Located up the street from where the festival is held is the historic Exchange Hotel. In 1862, thanks to its strategic location, the hotel became part of the Gordonsville Receiving Hospital where they took in more than 23,000 sick and wounded from the nearby battlefields such as Cedar Mountain and Chancellorsville. Soldiers were brought in by the trainload.
While the facility was primarily of Confederate allegiance, the hospital treated the wounded from both sides; 26 union soldiers were recorded as having died in the facility as well. By the end of the Civil War, 70,000 men had been treated at the Gordonsville Receiving Hospital. The hospital also served newly freed slaves as a Freedmen’s Bureau Hospital.
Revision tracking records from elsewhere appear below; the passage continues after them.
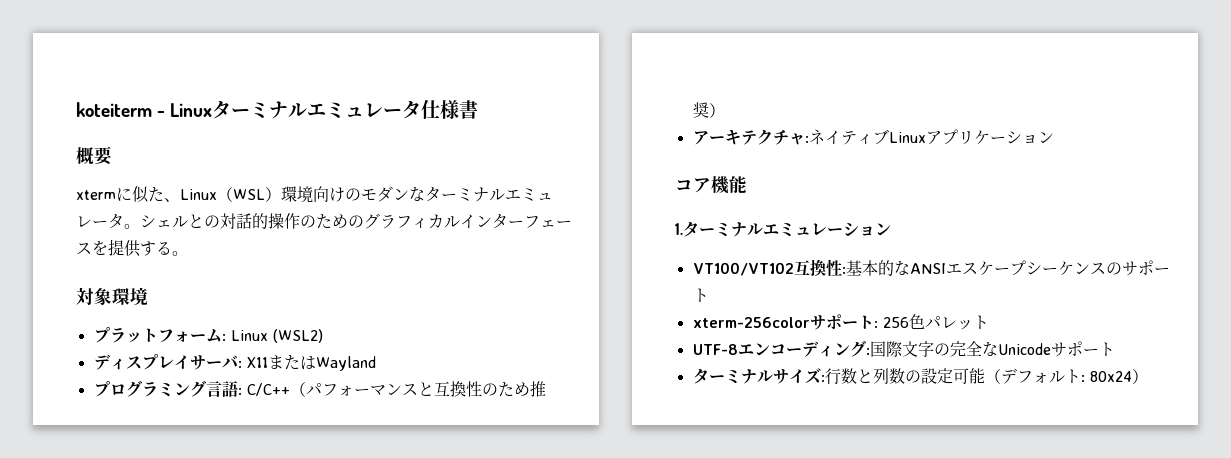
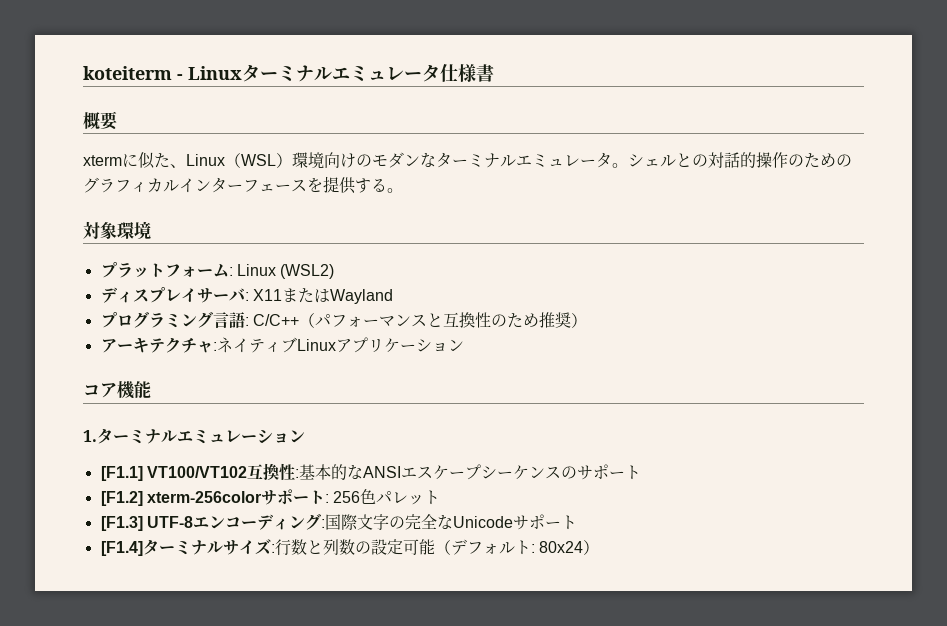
- VT100/VT102互換性:基本的なANSIエスケープシーケンスのサポート
+ [F1.1] VT100/VT102互換性:基本的なANSIエスケープシーケンスのサポート
- xterm-256colorサポート: 256色パレット
+ [F1.2] xterm-256colorサポート: 256色パレット
- UTF-8エンコーディング:国際文字の完全なUnicodeサポート
+ [F1.3] UTF-8エンコーディング:国際文字の完全なUnicodeサポート
- ターミナルサイズ:行数と列数の設定可能（デフォルト: 80x24）
+ [F1.4]ターミナルサイズ:行数と列数の設定可能（デフォルト: 80x24）

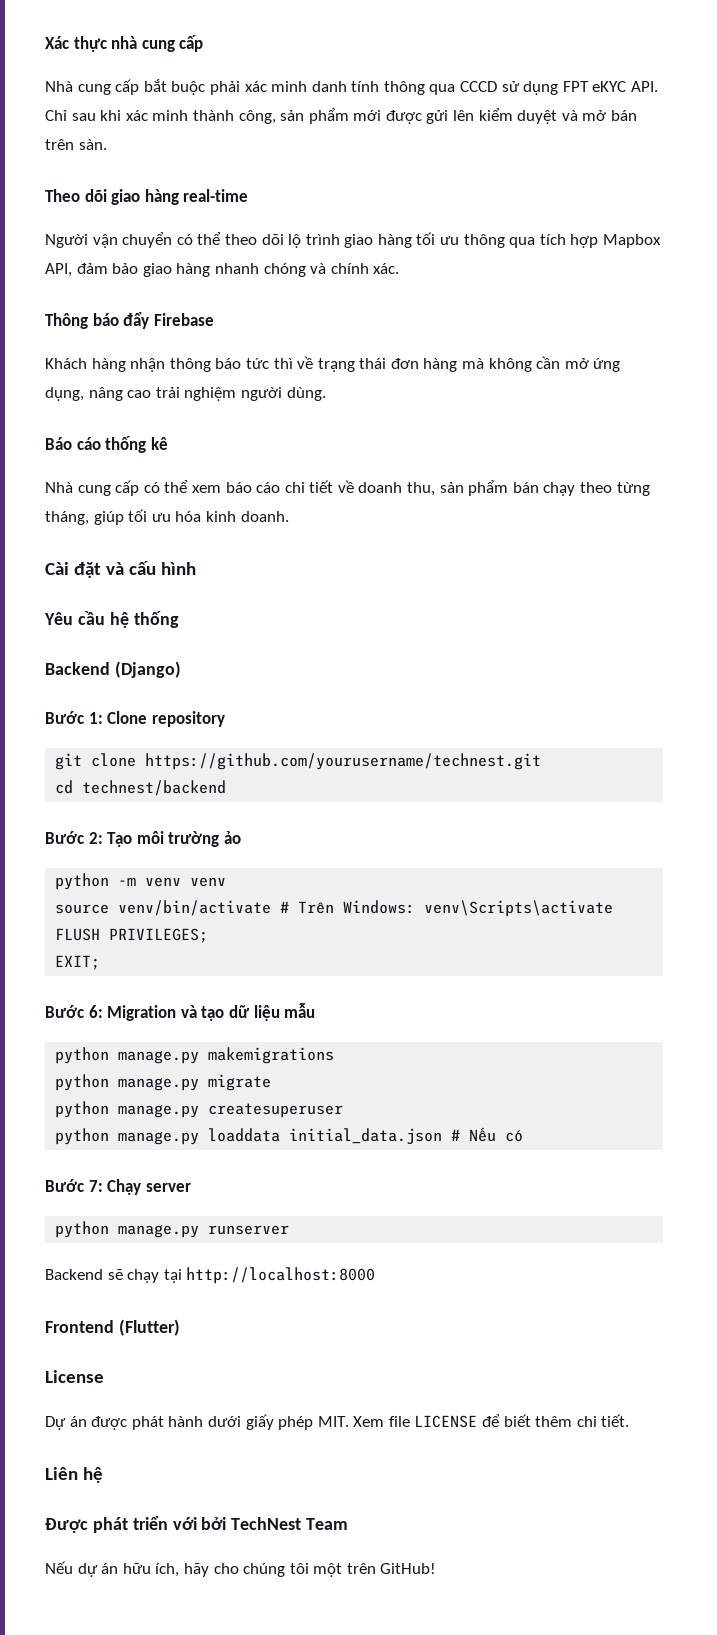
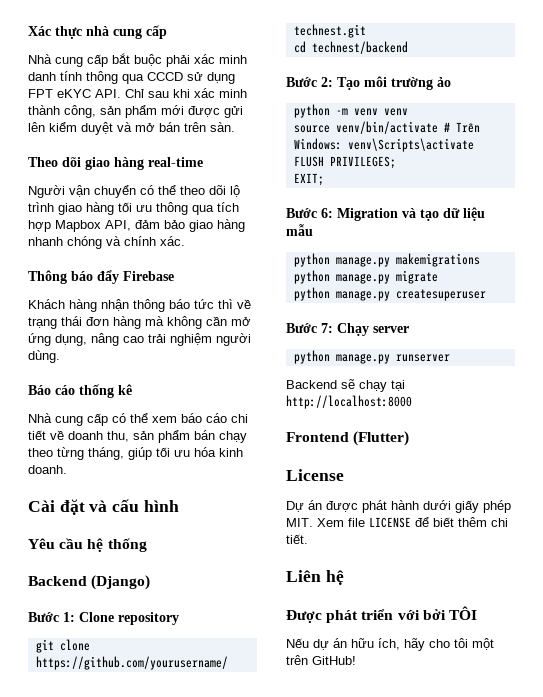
- python manage.py loaddata initial_data.json # Nếu có
- Được phát triển với bởi TechNest Team
+ Được phát triển với bởi TÔI
- Nếu dự án hữu ích, hãy cho chúng tôi một trên GitHub!
+ Nếu dự án hữu ích, hãy cho tôi một trên GitHub!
After the Civil War ended, the Exchange once again became a hotel, where it was one of the places the Waiter Carriers would conduct their business. Two major rail lines made stops in the town and the Exchange was a major stop, through which produce from the Shenandoah Valley got to its consumers. During this period, there were no dining cars on trains and some very business-minded African American women spotted this as an opportunity for an entrepreneurial venture.
These women weren’t permitted to work at the Exchange or many other businesses in town, so they made money in front of the hotel where they would serve hungry passengers fried chicken, pies, biscuits and other home-cooked delights. The chicken and other cuisine was so good, developing a reputation that passengers would wait until Gordonsville to eat. That’s how the route became known as the Chicken Bone Express.
Many of these formerly enslaved women achieved a substantial degree of financial independence through their entrepreneurial venture. They even bought and owned their own houses from selling fried chicken. “My mother paid for this place with chicken legs,” said Bella Winston, a former waiter carrier, speaking about the home they lived in; a true testament to the economic empowerment and independence gained by these women.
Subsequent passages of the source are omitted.